# Caricamento lento dei programmi

## /dev/full

Ciao, mi sono appena iscritto  :Cool: 

Uso la Gentoo (2004.1, aggiornata poi alla 2004.2) da circa un mese, un mese e mezzo...

Ho un AthlonXP 2004+ (2000 mhz, 256 kb di cache), con 512 mb di ddram e un hd della maxtor da 80 gb... Come desktop manager uso Gnome 2.6.2-r1 e il Kernel 2.6.8-rc2 (ma ho anche il 2.4.25 ben configurato e funzionante, che mi da lo stesso problema)...

Quando avvio alcuni grossi programmi essi impiegano moltissimo a partire: Mozilla Firefox ad esempio usa una decina (!!) di secondi a partire la prima volta, e tre o quattro (!) le successive...
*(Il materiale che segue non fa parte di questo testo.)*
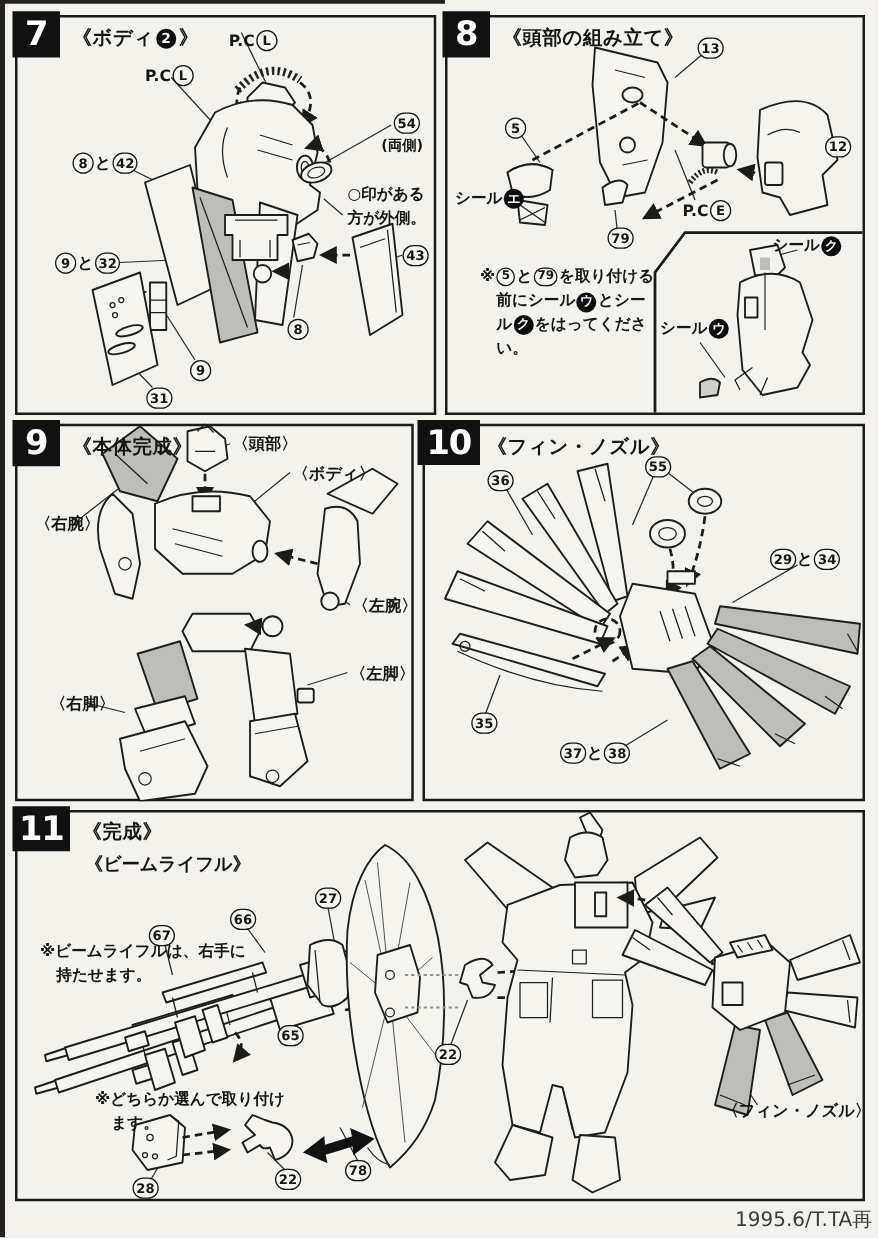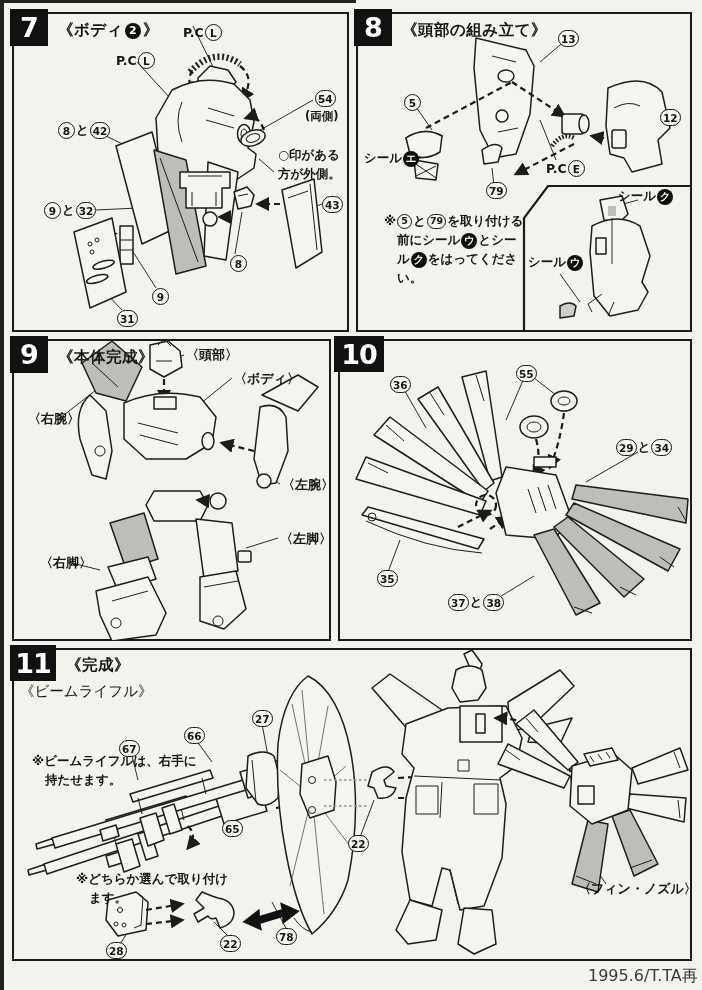"前にシール" div.row { align-items: none -> flex-end }
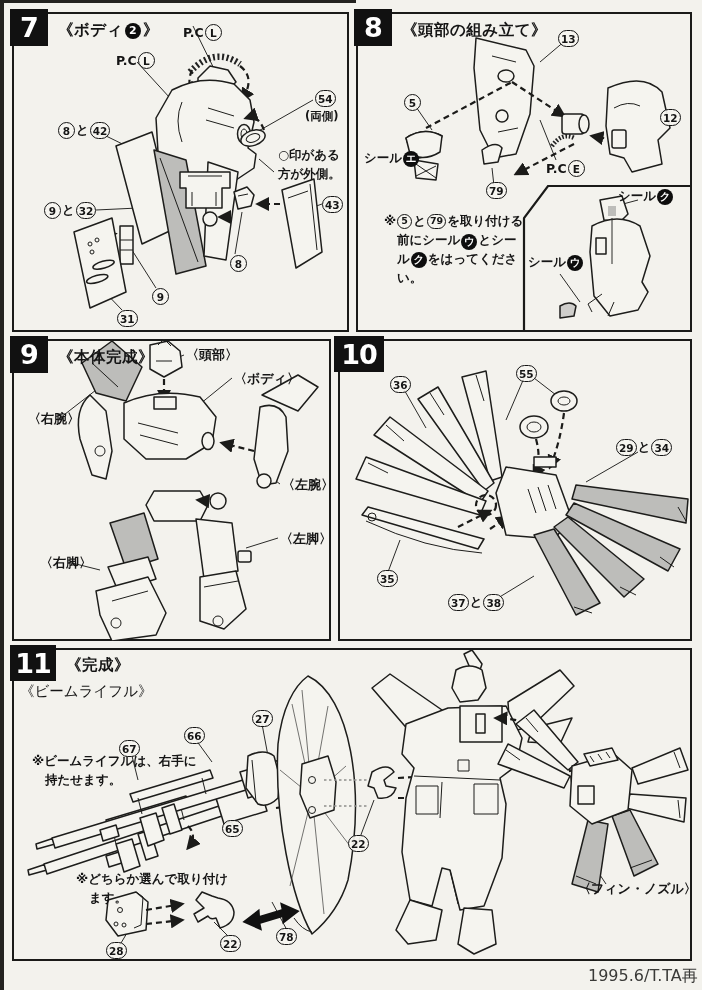"《フィン・ノズル》" div.ptitle { html: none -> <div> <span>《フィン・ノズル》</span> </div> }
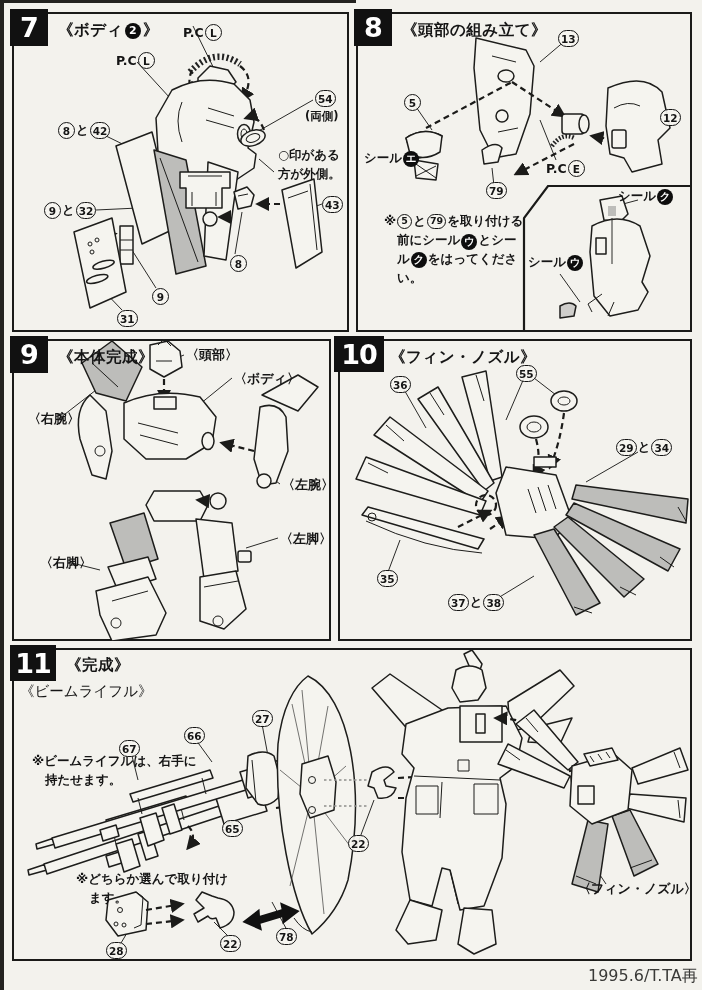"《ビームライフル》" .heading { font-weight: normal -> bold; margin-left: none -> 48px }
Ho anche fatto delle prove con super_pi, un programma che calcola il pi greco con X cifre decimali...

Se gli dico di calcolarne 2^25 ( ~ 32 milioni ), impiega un sacco di tempo: 200 secondi per inizializzarsi, e 360 per ogni "gruppo" di cifre (le calcola a gruppi di migliaia)...

Sospettavo che cio' fosse dovuto a ram, cpu o hard disk, ma ho provato ad usare lo stesso programma da un live cd, e li' il tempo impiegato per l'inizializzazione e' stato poco piu' di 40 secondi...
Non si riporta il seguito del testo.